Pepe was just a dude we all related to on the internet. He wasn’t out there to promote, change, influence or cause a reaction- there was no agenda apart from making people laugh.
The internet isn’t just a place for highly skilled computer tech geeks anymore, people are increasingly advancing their digital skills. This is evident throughout the process of reinventing and remixing the original neutral Pepe. People got inventive, and insensitive, and way over the top. The image began as a smiling frog with a catch phrase “feels good man”. Many renditions involved a Nazi Pepe, A White Supremist Pepe wearing the Klu Klux Klan outfit.

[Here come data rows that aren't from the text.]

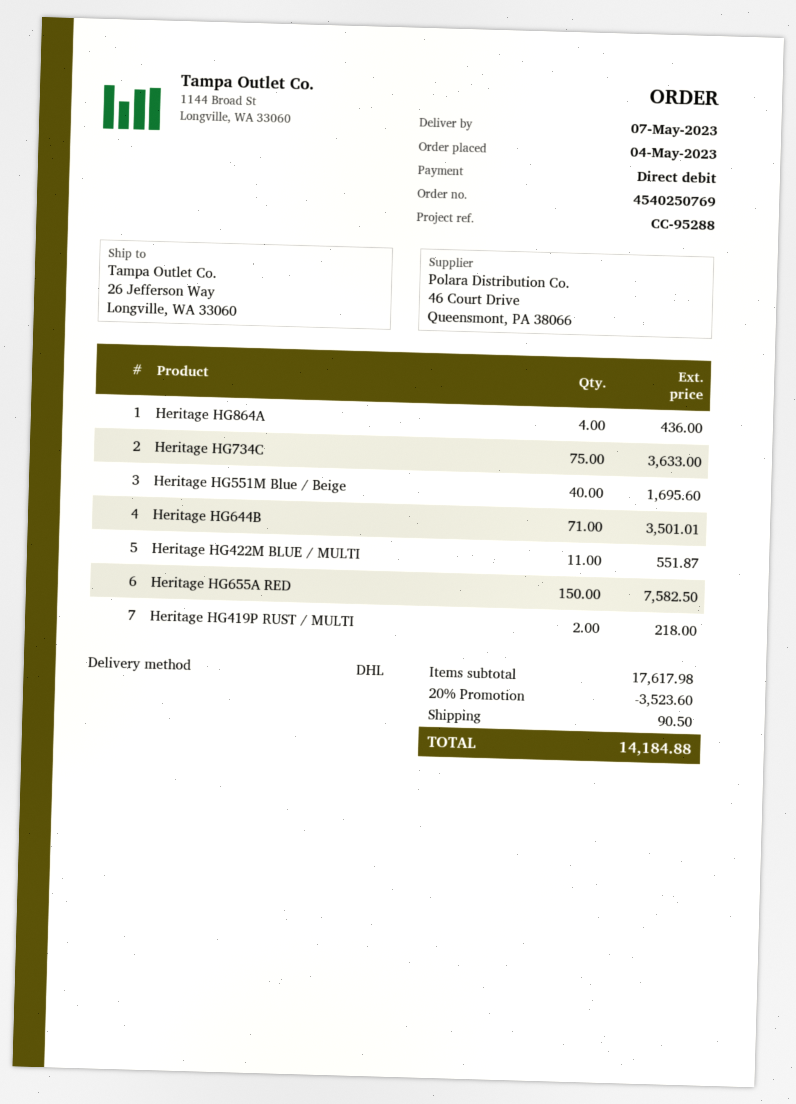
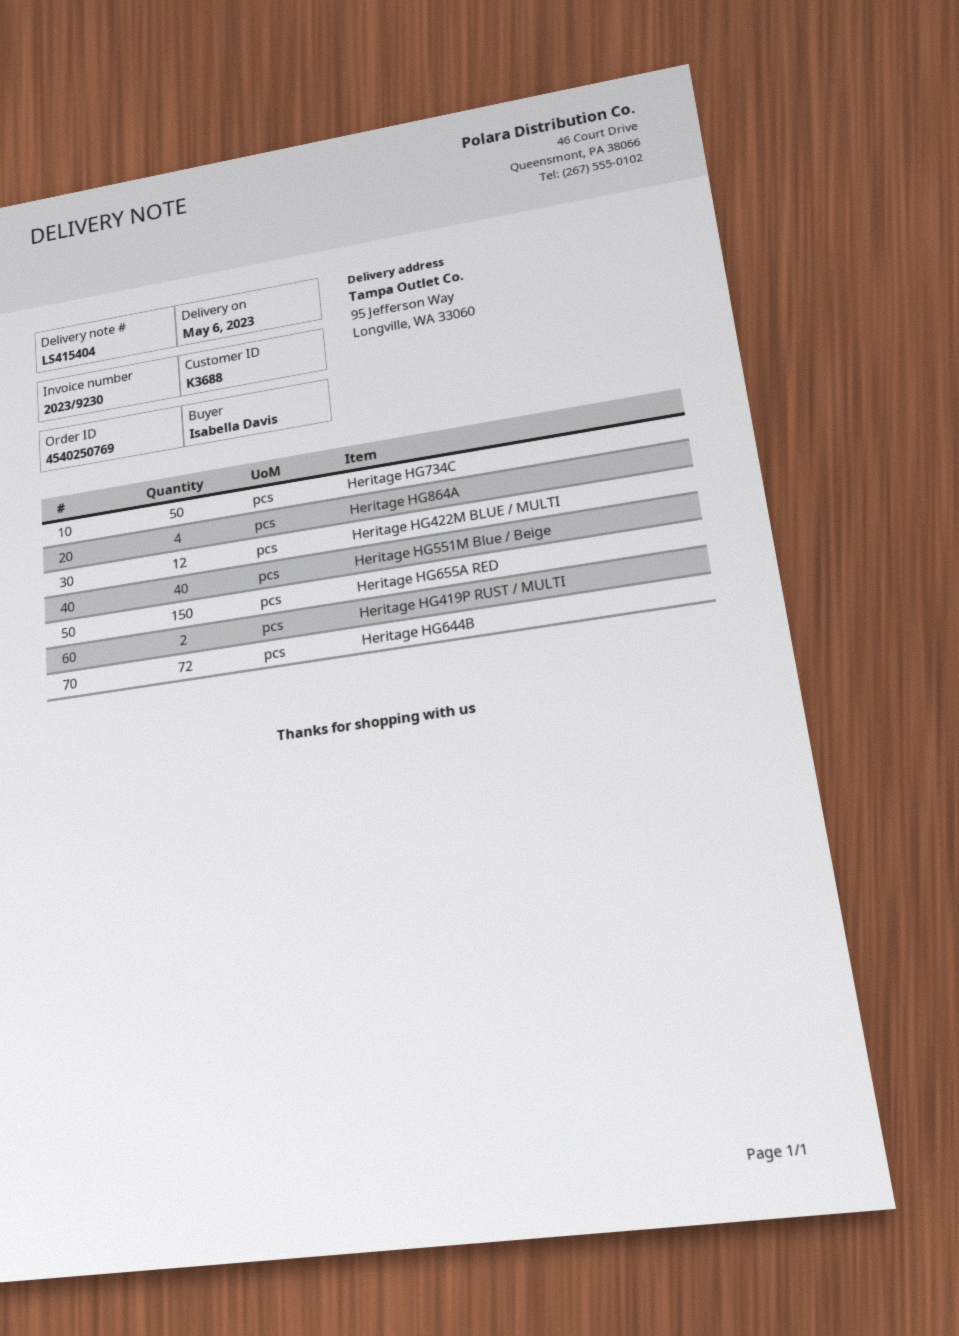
delivery date: 2023-05-07 -> 2023-05-06
ship to: 26 Jefferson Way, Longville, WA 33060 -> 95 Jefferson Way, Longville, WA 33060
Heritage HG734C: 75 -> 50
Heritage HG644B: 71 -> 72
Heritage HG422M BLUE / MULTI: 11 -> 12

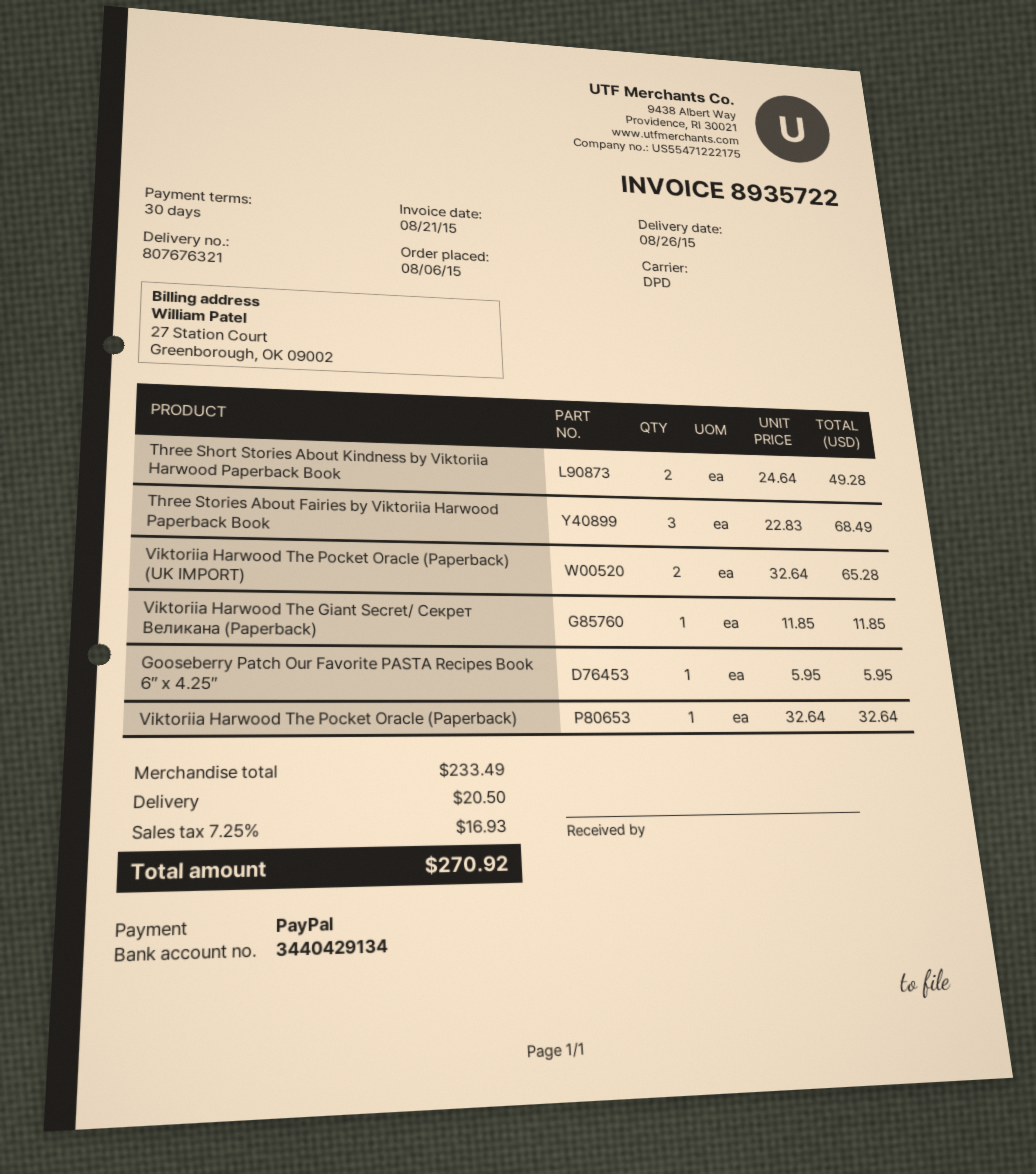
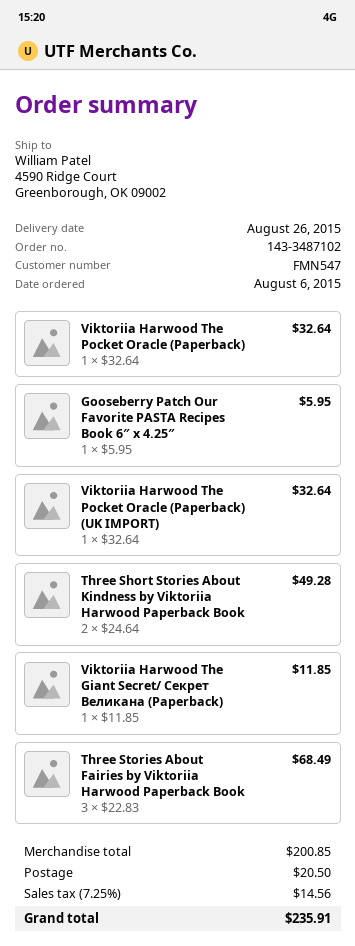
Viktoriia Harwood The Pocket Oracle (Paperback) (UK IMPORT): 2 x 32.64 = 65.28 -> 1 x 32.64 = 32.64
subtotal: 233.49 -> 200.85
tax: 7.25% = 16.93 -> 7.25% = 14.56
total: 270.92 -> 235.91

But it was Fake News that constantly enforced the idea that Pepe was in fact a representation of hate and a Donald Trump supporter. Hilary Clinton’s website put out an “Explainer” on why Pepe is represented as a symbol for hate : “Donald Trump, Pepe the frog, and white supremacists". 
The alt-right adopted the character as a mascot after it was repurposed on far-right message boards. Images of the frog, variously portrayed wearing a Hitler mustache proliferated hateful messages aimed at Jewish and other users on Twitter.
News outlets constantly posing the question “Is Pepe Racist” or confidently stating to the public “For those of you who don’t know, Pepe as a White Nationalist Symbol” (CNN).
This train line of false information is driving and carrying the deceitful claim that Pepe is racist.